The east façade featured a portico with three projecting porches. The center porch framed the main entrance and was the grandest, with 10 columns of yellow marble supporting it. Atop the center porch over an elaborate attic and entablature was a gilt bronze quadriga (four-horse chariot) escorted by Victories, with the two flanking porches topped by bigae (two-horse chariots). Between the chariots were colossal statues of Trajan. The many rows of columns separating the side aisles are a traditional means of structure for basilicas. This method of structure can be traced back to Egyptian hypostyle Halls. The Basilica Ulpia is very similar to one of the most famous hypostyle halls, Great Hypostyle Hall at Karnak.

The apse at the northeast end of the Basilica is labelled Libertatis on a fragment of the Marble Plan of Rome, which suggests that it assumed the functions of the Atrium Libertatis, previously located in the Forum Romanum, the place where slaves were legally manumitted.
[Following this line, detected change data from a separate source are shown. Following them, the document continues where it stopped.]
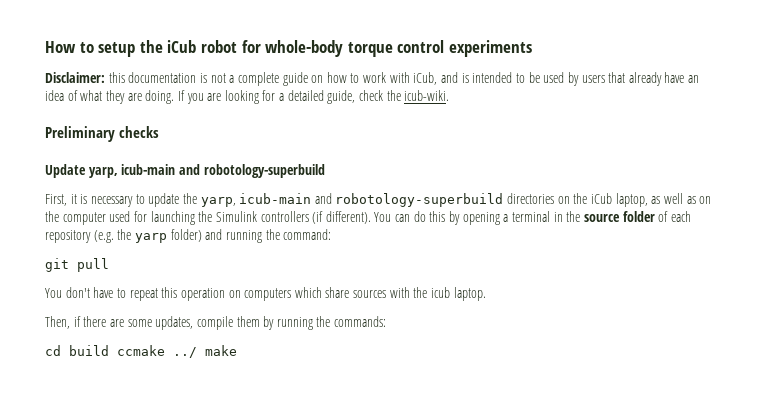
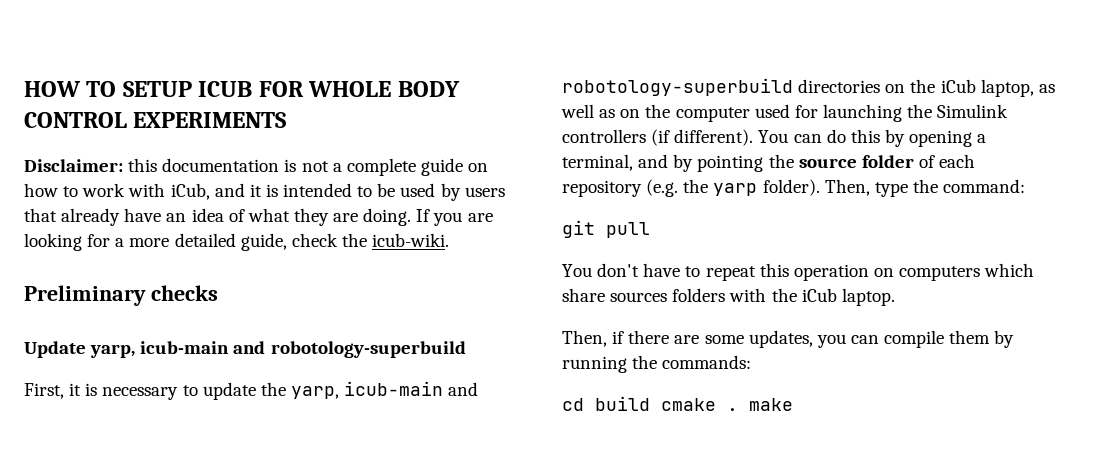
[45,40,532,57] How to setup the iCub robot for whole-body torque control experiments -> [24,81,460,97] [24,112,287,128] HOW TO SETUP ICUB FOR WHOLE BODY CONTROL EXPERIMENTS
(459, 77) none -> [249,184,262,197] it
(285, 97) none -> [129,238,170,247] more
[511,211,563,222] terminal in -> [562,154,764,172] terminal, and by pointing
[170,229,262,243] folder) and running -> [762,179,908,197] folder). Then, type
(387, 294) none -> [672,288,726,302] folders
[431,287,451,298] icub -> [801,288,837,302] iCub
(194, 323) none -> [816,334,879,348] you can
[117,345,197,358] ccmake ../ -> [661,398,738,411] cmake .

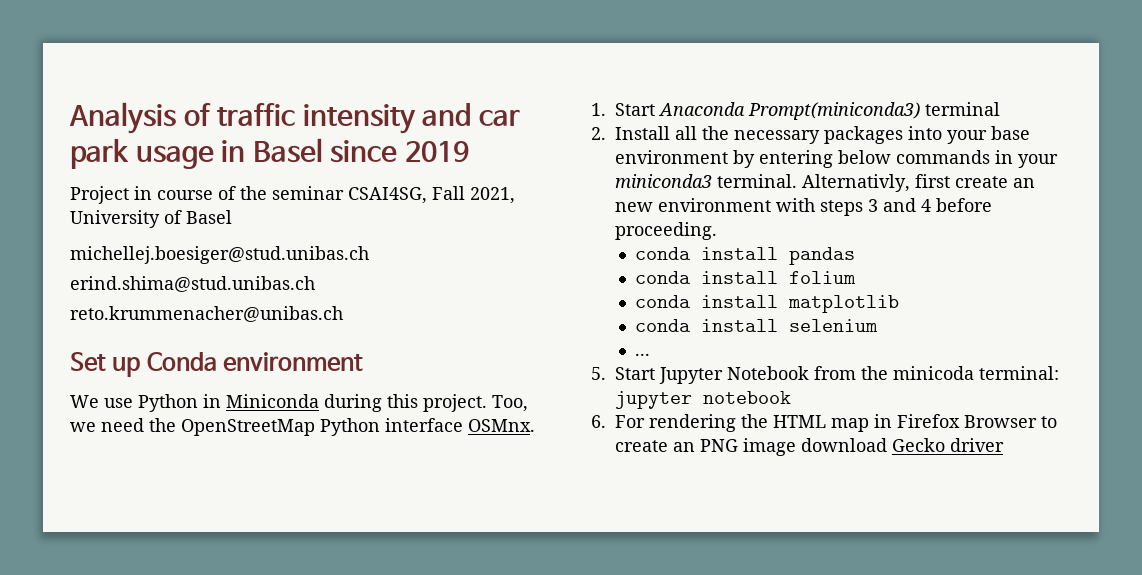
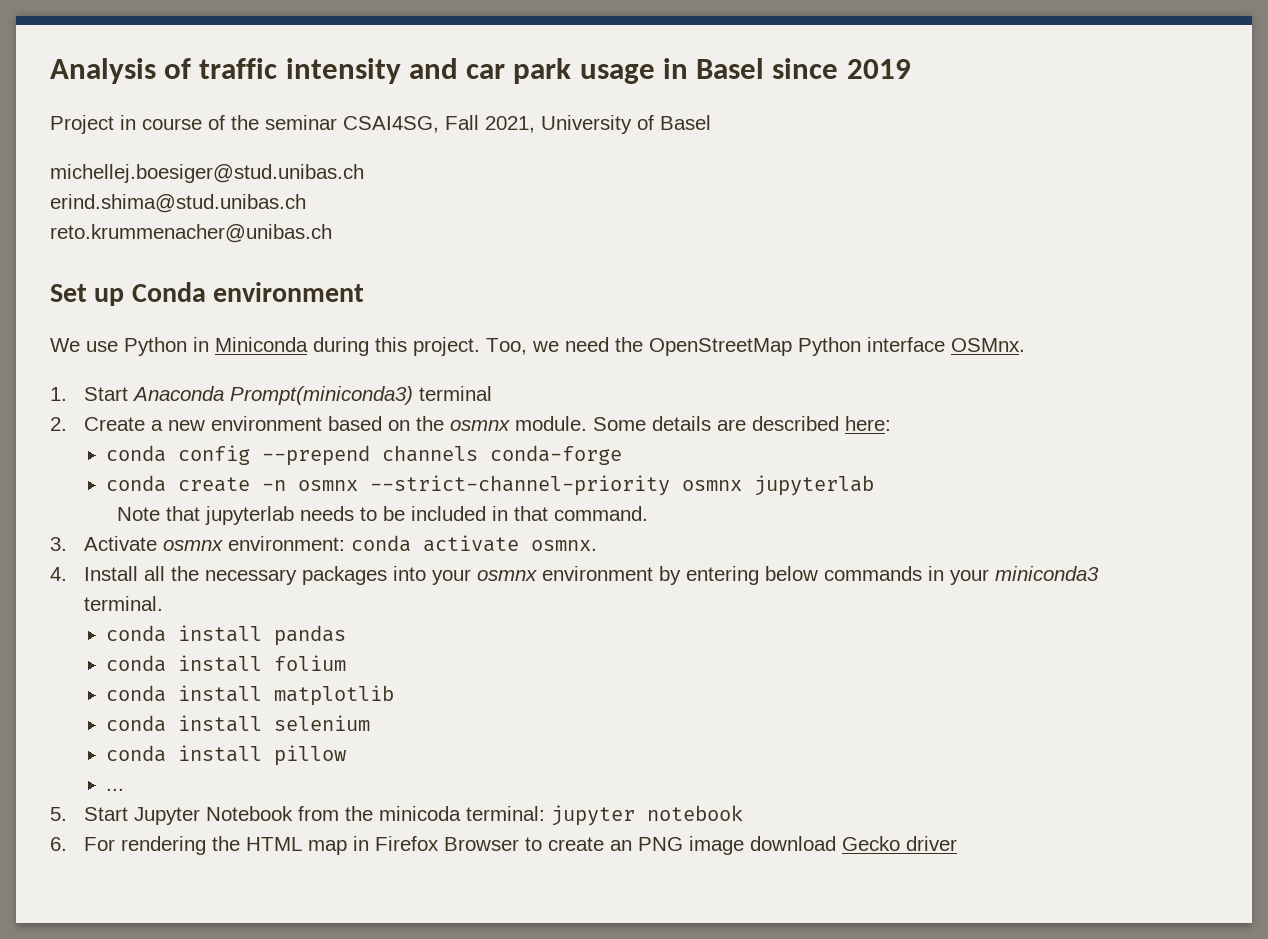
(606, 133) none -> [83,416,891,431] [106,445,623,466] [106,475,875,496] [117,506,649,525] [50,535,597,552] [50,567,67,581] Create a new environment based on the osmnx module. Some details are described here: // conda config --prepend channels conda-forge // conda create -n osmnx --strict-channel-priority osmnx jupyterlab // Note that jupyterlab needs to be included in that command. // 3. Activate osmnx environment: conda activate osmnx. // 4.
[991,126,1031,140] base -> [476,570,537,581] osmnx
[802,174,1036,192] [615,198,993,216] [615,222,718,240] Alternativly, first create an new environment with steps 3 and 4 before proceeding. -> (163, 603) none
(878, 325) none -> [106,745,347,766] // conda install pillow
As such there was likely a shrine to Libertas placed in the apse.

Many of the columns still exist on site, although a large number have fallen. The whole of the construction was decorated with war spoils and trophies from the Dacian Wars conducted under the command of Trajan. The frieze above the entrance was inscribed with the names of the victorious legions involved in the Dacian campaign.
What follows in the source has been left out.